Mimar Sinan Güzel Sanatlar Üniversitesi’ne "Can Atalay'a özgürlük" ve "Yargıtay darbesine geçit vermeyeceğiz" pankartı astı.
Okul yönetimi bunun üzerine Fen Edebiyat Fakültesi öğrencisi Egemen Akkaya’ya ‘kınama cezası’ verdi. Okul gerekçe olarak da 2547 Sayılı Yükseköğretim Kanunu’ndaki "yükseköğretim kurumu içinde izinsiz olarak bildiri dağıtma, afiş ve pankart asma" yasağını gösterdi.
Ancak Akkaya cezaya karşı hukuki mücadele başlattı. İfade özgürlüğünü kullandığını, eğitim hakkına müdahale edildiği, savunma hakkının kısıtlandığı, işlemin konu ve sebep unsurunun sakat olduğu, cezanın hukuka ve mevzuata aykırı olduğu belirtti. İdare mahkemesine dava açtı. Kınama cezasının iptalini istedi.
"Eylemin amacı dikkate alınmadı"
Davayı gören İstanbul 9. İdare Mahkemesi Akkaya’yı haklı bularak cezanın iptaline hükmetti. İdare mahkemesi kararın gerekçesinde pankartın üniversite yerleşkesi içindeki düzeni bozduğunun kamu makamlarınca tartışılıp gösterilmesi gerektiğini savundu. Eylemin amacının meşru olduğunu söyledi:
“Üniversite içinde afiş asılmasının izne tabi tutulması ve bu izin alınmadan gerçekleştirilen eylemlerin cezalandırılmasının temelinde, Üniversite yerleşkesi içinde düzenin korunması amacı olduğu açıktır. Bununla birlikte müdahalenin nedenini teşkil eden meşru amaç dikkate alındığında tek başına izin koşuluna uyulmamış olması, yaptırım uygulanmasının haklılaştırılması bakımından yeterli görülmeyecek ve ifade özgürlüğüne yönelik müdahalenin takip edilen meşru amacı sağlamaya yönelik olduğunun gösterilmesi gerekecektir.

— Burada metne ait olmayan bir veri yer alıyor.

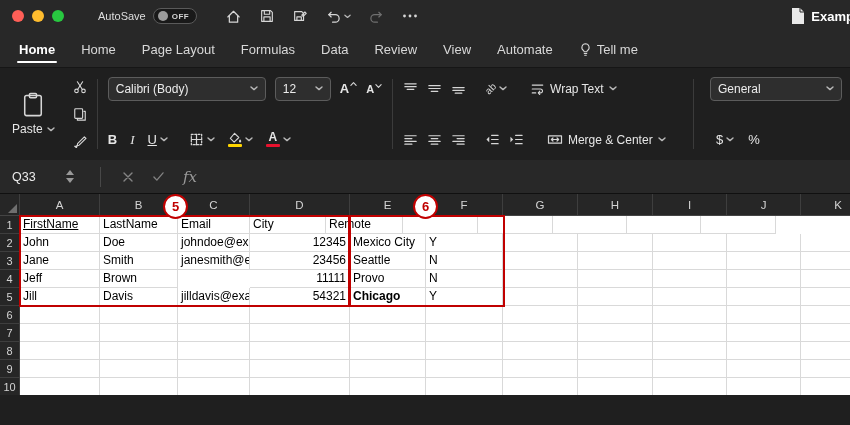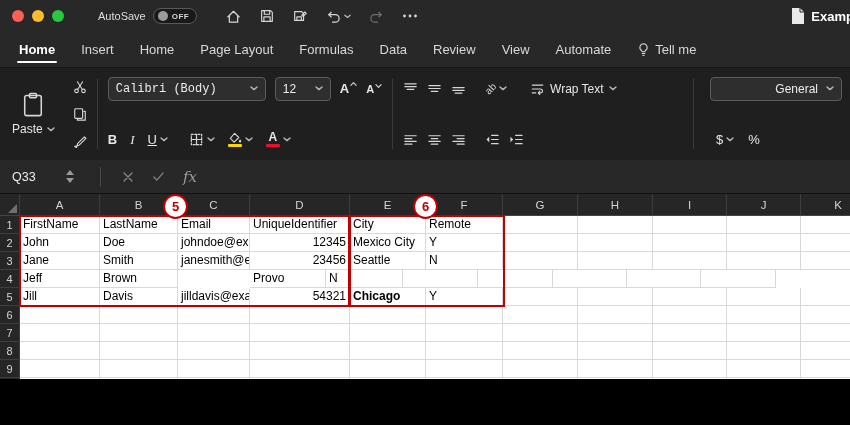--- a/index.html
+++ b/index.html
@@ -1,18 +1,18 @@
 <!DOCTYPE html>
 <html><head>
 <meta charset="utf-8">
 <style>
   * { margin:0; padding:0; box-sizing:border-box; }
   html,body { width:850px; height:425px; background:#000; }
   body { font-family:"Liberation Sans", sans-serif; }
-  .app { position:relative; width:850px; height:379px; background:#1f1f1f; overflow:hidden; }
+  .app { position:relative; width:850px; height:425px; background:#1f1f1f; overflow:hidden; }
 
   
   .titlebar { height:32px; background:#282828; display:flex; align-items:center; padding:0 12px; position:relative; }
   .traffic { display:flex; gap:8px; margin-right:34px; }
   .light { width:12px; height:12px; border-radius:50%; }
   .l-red{background:#ff5f57}.l-yellow{background:#febc2e}.l-green{background:#28c840}
   .autosave-label { font-size:11px; color:#dedede; margin-right:7px; }
   .toggle { width:44px; height:16px; background:#191919; border:1px solid #5a5a5a; border-radius:9px; display:flex; align-items:center; padding:1px 4px; gap:4px; cursor:pointer; }
   .knob { width:10px; height:10px; border-radius:50%; background:#9b9b9b; }
   .toggle-label { font-size:8px; font-weight:bold; color:#d4d4d4; letter-spacing:.5px; }
@@ -48,21 +48,21 @@
   .swatch-wrap { display:flex; flex-direction:column; align-items:center; }
   .bar { width:14px; height:3px; margin-top:1px; border-radius:1px; }
   .bar.yellow { background:#ffd500; }
   .bar.red { background:#e8112d; }
   .font-letter { color:#e6e6e6; font-size:12px; font-weight:bold; line-height:11px; }
   .afont { display:flex; align-items:flex-start; gap:1px; cursor:pointer; color:#e6e6e6; font-weight:bold; }
   .afont .sym { font-size:13px; }
   .ab-rot { display:inline-block; transform:rotate(-45deg); color:#d6d6d6; font-size:10px; }
   .lblbtn { display:flex; align-items:center; gap:5px; color:#e6e6e6; font-size:12px; cursor:pointer; white-space:nowrap; }
   .numgrp { padding-left:10px; min-width:150px; }
-  .general { width:132px;justify-content:flex-end; }
+  .general { width:132px; }
   .cur { color:#e6e6e6; font-size:13px; }
 
   
   .warnbar { height:30px; background:#f9f2d9; border-bottom:1px solid #d9d1ae; display:flex; align-items:center; gap:9px; padding:0 10px; font-size:12.5px; color:#4d3a1a; white-space:nowrap; overflow:hidden; }
   .warn-title { font-weight:bold; }
 
   
   .formulabar { height:34px; background:#282828; border-bottom:1px solid #101010; display:flex; align-items:center; }
   .namebox { width:66px; padding-left:12px; color:#ececec; font-size:12.5px; cursor:text; }
   .stepper { display:flex; flex-direction:column; gap:3px; cursor:pointer; margin-right:14px; }
@@ -154,21 +154,20 @@
       <svg width="14" height="16" viewBox="0 0 14 16">
           <path d="M1 0h8l4 4v12H1z" fill="#e9e9e9"></path>
           <path d="M9 0v4h4" fill="none" stroke="#282828" stroke-width="1"></path>
         </svg>
       <span>Examp</span>
     </div>
   </div>
 
   <nav class="menubar">
     <div class="tab active">Home</div>
-    <div class="tab">Insert</div>
     <div class="tab">Home</div>
     <div class="tab">Page Layout</div>
     <div class="tab">Formulas</div>
     <div class="tab">Data</div>
     <div class="tab">Review</div>
     <div class="tab">View</div>
     <div class="tab">Automate</div>
     <div class="tab">
       <svg class="i" width="13" height="15" viewBox="0 0 16 18">
           <path d="M8 2a4.5 4.5 0 0 1 2.5 8.2c-.6.4-.8 1-.8 1.6H6.3c0-.6-.2-1.2-.8-1.6A4.5 4.5 0 0 1 8 2z"></path>
@@ -214,21 +213,21 @@
               <path d="M2 14c2.2 0 3.2-1 3.2-3L13 3.2 14.8 5 7 12.8c-2 0-3 1-3 3z"></path>
             </svg>
         </span>
       </div>
     </div>
 
     <div class="rsep"></div>
 
     <div class="group" style="width:312px;">
       <div class="rowline">
-        <div class="select" style="width:158px;font-family:Liberation Mono, monospace;">
+        <div class="select" style="width:158px;">
           <span>Calibri (Body)</span>
           <svg class="chev" width="8" height="5" viewBox="0 0 8 5">
               <path d="M1 1l3 2.6L7 1"></path>
             </svg>
         </div>
         <div class="select" style="width:56px;">
           <span>12</span>
           <svg class="chev" width="8" height="5" viewBox="0 0 8 5">
               <path d="M1 1l3 2.6L7 1"></path>
             </svg>
@@ -369,20 +368,32 @@
             </svg>
         </span>
         <span class="sbtn">
           <svg width="15" height="15" viewBox="0 0 16 16">
               <g class="i">
                 <line x1="7" y1="3.5" x2="14" y2="3.5"></line>
                 <line x1="7" y1="8" x2="14" y2="8"></line>
                 <line x1="7" y1="12.5" x2="14" y2="12.5"></line>
               </g>
               <path d="M1.5 5v6L4.5 8z" fill="#d6d6d6"></path>
+            </svg>
+        </span>
+        <span class="lblbtn" style="margin-left:14px;">
+          <svg class="i" width="16" height="13" viewBox="0 0 17 14">
+              <rect x="1.5" y="3" width="14" height="8"></rect>
+              <path d="M5 7h7"></path>
+              <path d="M6.3 5.4 4.6 7l1.7 1.6"></path>
+              <path d="M10.7 5.4 12.4 7l-1.7 1.6"></path>
+            </svg>
+          <span>Merge &amp; Center</span>
+          <svg class="chev" width="8" height="5" viewBox="0 0 8 5">
+              <path d="M1 1l3 2.6L7 1"></path>
             </svg>
         </span>
       </div>
     </div>
 
     <div class="rsep"></div>
 
     <div class="group numgrp">
       <div class="rowline">
         <div class="select general">
@@ -439,24 +450,23 @@
         <div class="colhead" style="width: 77px;">F</div>
         <div class="colhead" style="width: 75px;">G</div>
         <div class="colhead" style="width: 75px;">H</div>
         <div class="colhead" style="width: 74px;">I</div>
         <div class="colhead" style="width: 74px;">J</div>
         <div class="colhead" style="width: 75px;">K</div>
       </div>
     <div>
         <div class="gridrow">
           <div class="rownum">1</div>
-          <div class="cell" style="width: 80px;">FirstName</div>
+          <div class="cell" style="width: 80px; text-decoration: underline;">FirstName</div>
           <div class="cell" style="width: 78px;">LastName</div>
           <div class="cell" style="width: 72px;">Email</div>
-          <div class="cell" style="width: 100px;">UniqueIdentifier</div>
           <div class="cell" style="width: 76px;">City</div>
           <div class="cell" style="width: 77px;">Remote</div>
           <div class="cell" style="width: 75px;"></div>
           <div class="cell" style="width: 75px;"></div>
           <div class="cell" style="width: 74px;"></div>
           <div class="cell" style="width: 74px;"></div>
           <div class="cell" style="width: 75px;"></div>
         </div>
         <div class="gridrow">
           <div class="rownum">2</div>
@@ -484,20 +494,21 @@
           <div class="cell" style="width: 75px;"></div>
           <div class="cell" style="width: 74px;"></div>
           <div class="cell" style="width: 74px;"></div>
           <div class="cell" style="width: 75px;"></div>
         </div>
         <div class="gridrow">
           <div class="rownum">4</div>
           <div class="cell" style="width: 80px;">Jeff</div>
           <div class="cell" style="width: 78px;">Brown</div>
           <div class="cell" style="width: 72px; margin-top: 24px;">jeffbrown@e</div>
+          <div class="cell num" style="width: 100px;">11111</div>
           <div class="cell" style="width: 76px;">Provo</div>
           <div class="cell" style="width: 77px;">N</div>
           <div class="cell" style="width: 75px;"></div>
           <div class="cell" style="width: 75px;"></div>
           <div class="cell" style="width: 74px;"></div>
           <div class="cell" style="width: 74px;"></div>
           <div class="cell" style="width: 75px;"></div>
         </div>
         <div class="gridrow">
           <div class="rownum">5</div>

Zira istisnai bir durum olan ifade özgürlüğüne yönelik müdahalenin takip edilen meşru amacın gerçekleştirilmesine yönelik gerekliliğinin kamu makamlarınca ilgili ve yeterli gerekçe ortaya konulması suretiyle gösterilmesi zorunludur. Dolayısıyla asılan afişin Üniversite yerleşkesi içinde düzeni bozduğunun kamu makamlarınca tartışılıp gösterilmesi gerekmektedir.”

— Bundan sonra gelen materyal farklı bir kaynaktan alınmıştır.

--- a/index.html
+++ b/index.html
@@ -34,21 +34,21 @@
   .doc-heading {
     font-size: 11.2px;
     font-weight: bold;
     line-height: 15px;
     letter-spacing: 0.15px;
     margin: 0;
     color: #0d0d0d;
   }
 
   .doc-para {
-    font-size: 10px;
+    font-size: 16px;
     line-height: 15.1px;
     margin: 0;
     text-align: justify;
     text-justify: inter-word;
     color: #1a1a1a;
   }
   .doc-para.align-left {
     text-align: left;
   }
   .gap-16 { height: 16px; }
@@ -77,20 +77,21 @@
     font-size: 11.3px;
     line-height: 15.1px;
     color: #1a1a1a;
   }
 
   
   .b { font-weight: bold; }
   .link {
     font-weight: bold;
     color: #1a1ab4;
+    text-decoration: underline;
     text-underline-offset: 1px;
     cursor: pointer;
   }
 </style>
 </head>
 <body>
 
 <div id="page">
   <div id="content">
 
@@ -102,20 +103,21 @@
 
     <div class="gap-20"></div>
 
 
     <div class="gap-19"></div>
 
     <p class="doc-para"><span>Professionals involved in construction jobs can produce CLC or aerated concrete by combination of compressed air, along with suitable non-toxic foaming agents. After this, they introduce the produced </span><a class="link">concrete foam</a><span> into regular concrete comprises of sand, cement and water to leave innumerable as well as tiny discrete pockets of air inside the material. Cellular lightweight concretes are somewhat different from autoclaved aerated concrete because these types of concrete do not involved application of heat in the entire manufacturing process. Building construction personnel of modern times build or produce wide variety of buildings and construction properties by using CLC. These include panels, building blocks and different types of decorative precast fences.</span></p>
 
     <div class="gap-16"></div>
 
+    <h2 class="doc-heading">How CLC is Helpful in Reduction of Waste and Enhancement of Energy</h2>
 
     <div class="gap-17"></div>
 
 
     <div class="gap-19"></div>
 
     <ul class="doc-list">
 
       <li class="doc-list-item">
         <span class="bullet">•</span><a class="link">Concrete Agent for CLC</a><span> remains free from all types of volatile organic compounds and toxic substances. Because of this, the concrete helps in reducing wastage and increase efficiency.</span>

"İfade özgürlüğüne yönelik müdahale istisnai olmalı"
Mahkeme üniversite yerleşkelerini bilimsel üretimin merkezlerinden biri olarak kabul etti. Buralarda ifade özgürlüğü ortamının oluşturulmasının zaruri olduğunu söyledi. İfade özgürlüğüne yönelik müdahalenin istisnai olmasının esas olduğunu savundu.

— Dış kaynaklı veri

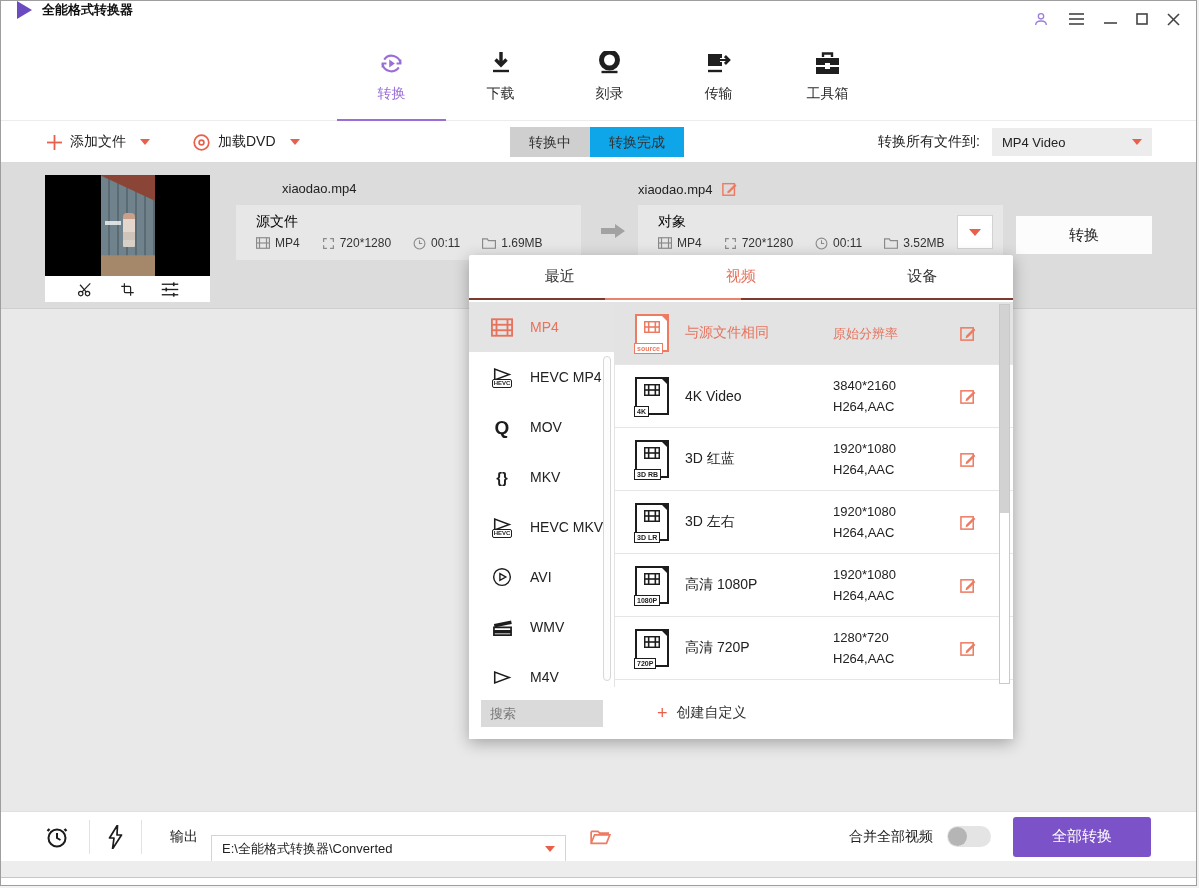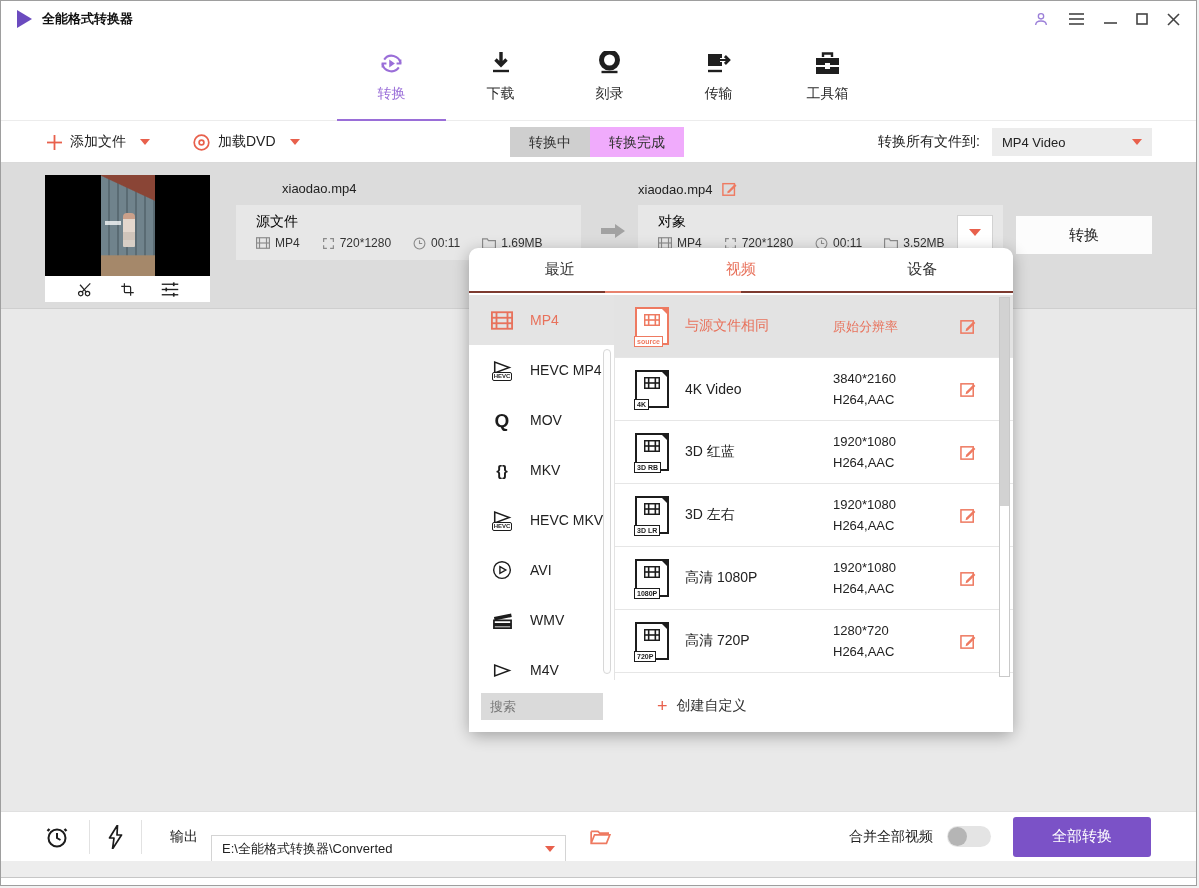--- a/index.html
+++ b/index.html
@@ -2,41 +2,41 @@
 <html><head>
 <meta charset="utf-8">
 <style>
   * { box-sizing: border-box; margin: 0; padding: 0; }
   html,body { background:#f2f2f2; }
   body { font-family: "Liberation Sans", "DejaVu Sans", sans-serif; }
   .window { position:relative; width:1197px; height:886px; background:#fff; border:1px solid #9e9e9e; overflow:hidden; }
   svg { display:block; }
 
   
-  .titlebar { position:absolute; top:0; left:0; right:0; height:36px; display:flex; align-items:center; padding:0 16px; background:#fff; }
+  .titlebar { position:absolute; top:0; left:0; right:0; height:36px; display:flex; padding:0 16px; background:#fff; }
   .logo-tri { width:0; height:0; border-left:15px solid #6b4bbf; border-top:9px solid transparent; border-bottom:9px solid transparent; }
   .app-title { font-size:13px; font-weight:bold; color:#111; margin-left:10px; }
   .win-controls { margin-left:auto; display:flex; align-items:center; gap:19px; }
   .wc { cursor:pointer; display:flex; align-items:center; justify-content:center; }
 
   
   .navbar { position:absolute; top:36px; left:0; right:0; height:84px; background:#fff; border-bottom:1px solid #ececec; }
   .nav-items { position:absolute; left:336px; top:6px; display:flex; }
   .nav-item { width:109px; display:flex; flex-direction:column; align-items:center; gap:8px; padding-top:6px; font-size:14px; color:#2b2b2b; cursor:pointer; }
   .nav-item .nico { height:28px; display:flex; align-items:flex-end; justify-content:center; color:#1f1f1f; }
   .nav-item.active { color:#9a6ed8; }
   .nav-item.active .nico { color:#9a6ed8; }
   .nav-underline { position:absolute; left:336px; bottom:-2px; width:109px; height:3px; background:#9a6ed8; }
 
   
   .toolbar { position:absolute; top:120px; left:0; right:0; height:42px; background:#fff; border-bottom:1px solid #dadada;padding-left:8px; }
   .tb-group { position:absolute; top:0; height:42px; display:flex; align-items:center; gap:8px; font-size:14px; color:#222; cursor:pointer; }
   .caret-dn { width:0; height:0; border-left:5px solid transparent; border-right:5px solid transparent; border-top:6px solid #e8604c; }
   .center-tabs { position:absolute; left:509px; top:6px; display:flex; }
-  .ct-tab { height:30px; line-height:30px; padding:0 19px; font-size:14px; color:#333; background:#f0abfc; cursor:pointer; }
+  .ct-tab { height:30px; line-height:30px; padding:0 19px; font-size:14px; color:#333; background:#0ea5e9; cursor:pointer; }
   .ct-tab.active { background:#cfcfcf; }
   .convert-to { position:absolute; right:44px; top:7px; display:flex; align-items:center; gap:12px; font-size:14px; color:#222; }
   .ct-select { width:160px; height:28px; background:#ececec; display:flex; align-items:center; justify-content:space-between; padding:0 10px; font-size:13px; cursor:pointer; }
 
   
   .content { position:absolute; top:162px; left:0; right:0; height:648px; background:#e9e9e9; }
   .file-row { position:absolute; top:0; left:0; right:0; height:146px; background:#dcdcdc; border-bottom:1px solid #cfcfcf; }
   .thumb-card { position:absolute; left:44px; top:12px; width:165px; height:127px; background:#000; }
   .thumb-img { position:relative; height:101px; background:#000; overflow:hidden; }
   .thumb-photo { position:absolute; left:56px; top:0; width:54px; height:101px;
@@ -56,21 +56,21 @@
   .panel-info { display:flex; align-items:center; margin-left:20px; font-size:12px; color:#333; }
   .pi-item { display:flex; align-items:center; gap:5px; margin-right:22px; color:#333; }
   .pi-item svg { color:#8a8a8a; }
   .row-arrow { position:absolute; left:598px; top:60px; color:#a2a2a2; }
   .edit-ic { color:#ee7a61; cursor:pointer; }
   .tgt-dd-btn { position:absolute; left:956px; top:52px; width:36px; height:34px; background:#fff; border:1px solid #d2d2d2; display:flex; align-items:center; justify-content:center; cursor:pointer; }
   .tri-dn-red { width:0; height:0; border-left:6px solid transparent; border-right:6px solid transparent; border-top:7px solid #e8604c; }
   .convert-btn { position:absolute; left:1014px; top:52px; width:138px; height:40px; background:#fcfcfc; border:1px solid #dcdcdc; font-size:15px; color:#222; display:flex; align-items:center; justify-content:center; cursor:pointer; }
 
   
-  .popup { position:absolute; left:468px; top:247px; width:544px; height:484px; background:#fff; box-shadow:0 4px 16px rgba(0,0,0,.3); z-index:10; border-radius:9px; }
+  .popup { position:absolute; left:468px; top:254px; width:544px; height:484px; background:#fff; box-shadow:0 4px 16px rgba(0,0,0,.3); z-index:10; border-radius:2px; }
   .popup-tabs { position:relative; height:45px; display:flex; border-bottom:2px solid #7d3a2f; }
   .ptab { flex:1; display:flex; align-items:center; justify-content:center; font-size:15px; color:#333; cursor:pointer; }
   .ptab.active { color:#e8725c; }
   .ptab-underline { position:absolute; left:25%; bottom:-2px; width:25%; height:2px; background:#e8836e; }
   .popup-body { position:absolute; top:47px; bottom:52px; left:0; right:0; display:flex; }
   .fmt-list { width:146px; position:relative; border-right:1px solid #e3e3e3; overflow:hidden; }
   .fmt-item { height:50px; display:flex; align-items:center; padding-left:18px; gap:13px; font-size:14px; color:#222; cursor:pointer; }
   .fmt-item.active { background:#e4e4e4; color:#e8725c; }
   .fico { width:30px; display:flex; align-items:center; justify-content:center; color:#1c1c1c; flex-direction:column; }
   .fmt-item.active .fico { color:#e8725c; }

“Özgür düşüncenin ve eleştirel aklın beşiği olarak görülen akademide farklı düşüncelere sahip olan, ifadelerini açıklama şekilleri keskin olabilecek üniversite öğrencilerine daha fazla hoşgörü gösterilmesi gerekmektedir” dedi.
"Ceza hukuka uygun değil"
Ayrıca Anayasa ve çeşitli AYM kararlarına atıf yaptı. Yüksek mahkeme kararına uymayan Yargıtay’ın aksine Avrupa İnsan Hakları Mahkemesi ve Anayasa Mahkemesi kararlarının bağlayıcı olduğunu söyledi:
"…idareler ile mahkemeleri bağlayacağı açık olan Anayasa ve Uluslararası Sözleşmeler ile düzenlenen, Avrupa İnsan Hakları Mahkemesi ve Anayasa Mahkemesi kararları ile de çerçevesi çizilen düşünce ve ifade özgürlüğü kapsamında kaldığı sonucuna ulaşıldığından, davacının kınama cezası ile cezalandırılmasına ilişkin dava konusu işlemde hukuka uyarlık görülmemiştir"
(HA)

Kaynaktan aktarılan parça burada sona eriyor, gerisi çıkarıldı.